Your answer must be the full listing below, repeated exactly, with no pictures in it.

══ INPUT DATA ══

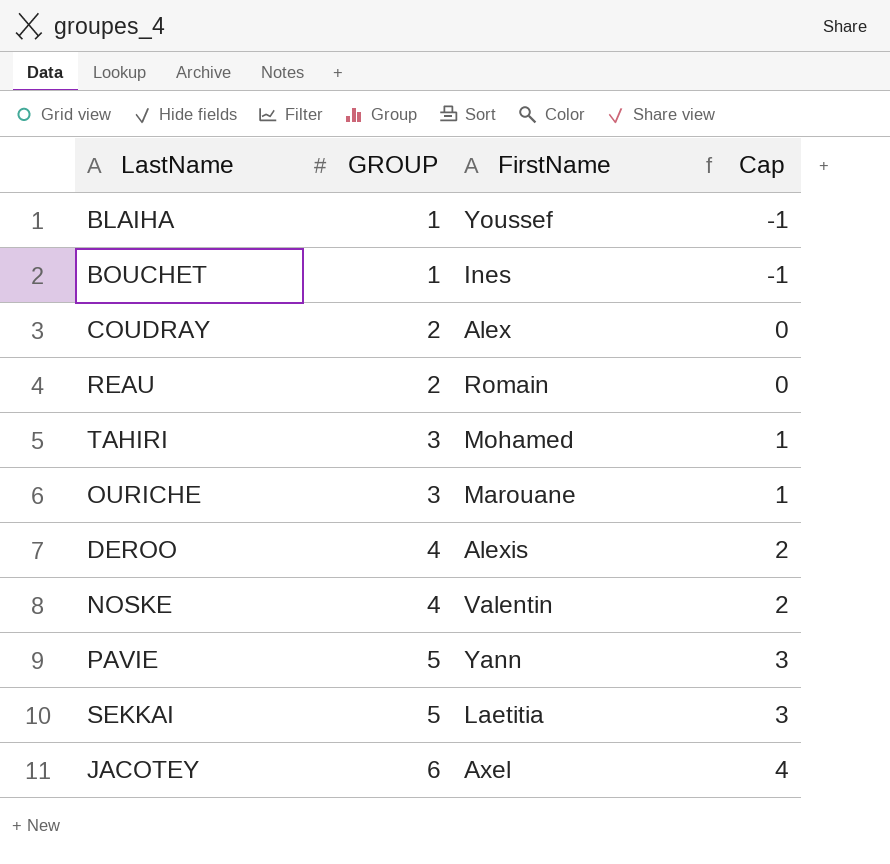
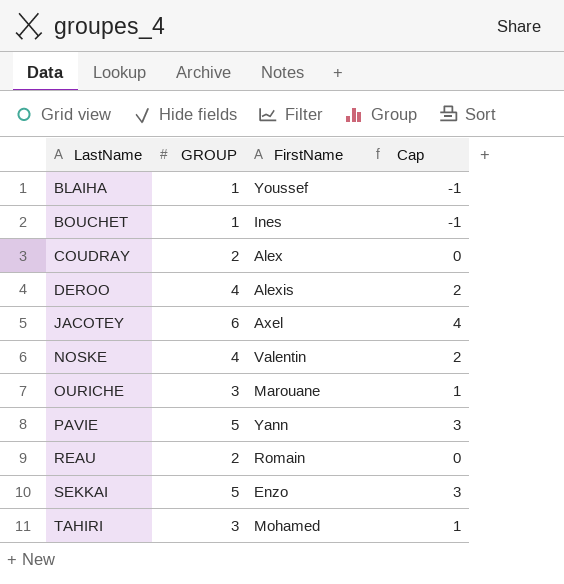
row order: GROUP ascending -> LastName ascending
SEKKAI | FirstName: Laetitia -> Enzo

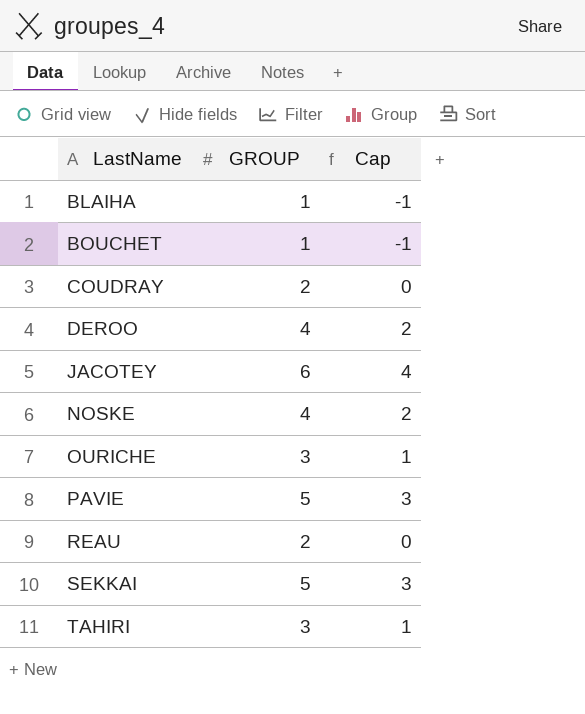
column FirstName | position: 3 -> none

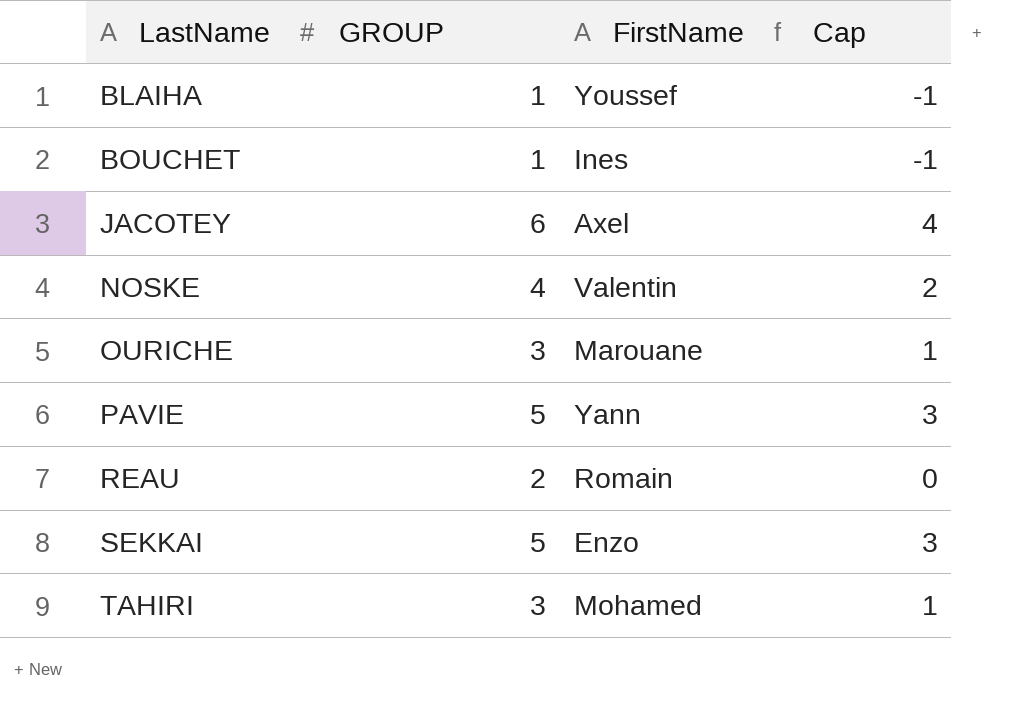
column FirstName | position: none -> 3
row COUDRAY: 2 | 0 -> none
row DEROO: 4 | 2 -> none

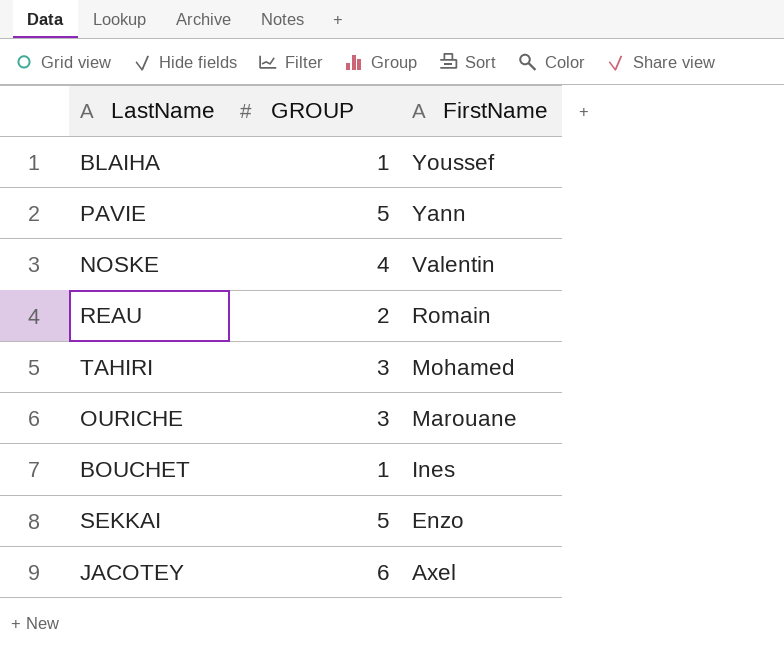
row order: LastName ascending -> FirstName descending
column Cap | formula: [GROUP] - 2 -> none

═══

REPLY:
row order: GROUP ascending -> LastName ascending
SEKKAI | FirstName: Laetitia -> Enzo

column FirstName | position: 3 -> none

column FirstName | position: none -> 3
row COUDRAY: 2 | 0 -> none
row DEROO: 4 | 2 -> none

row order: LastName ascending -> FirstName descending
column Cap | formula: [GROUP] - 2 -> none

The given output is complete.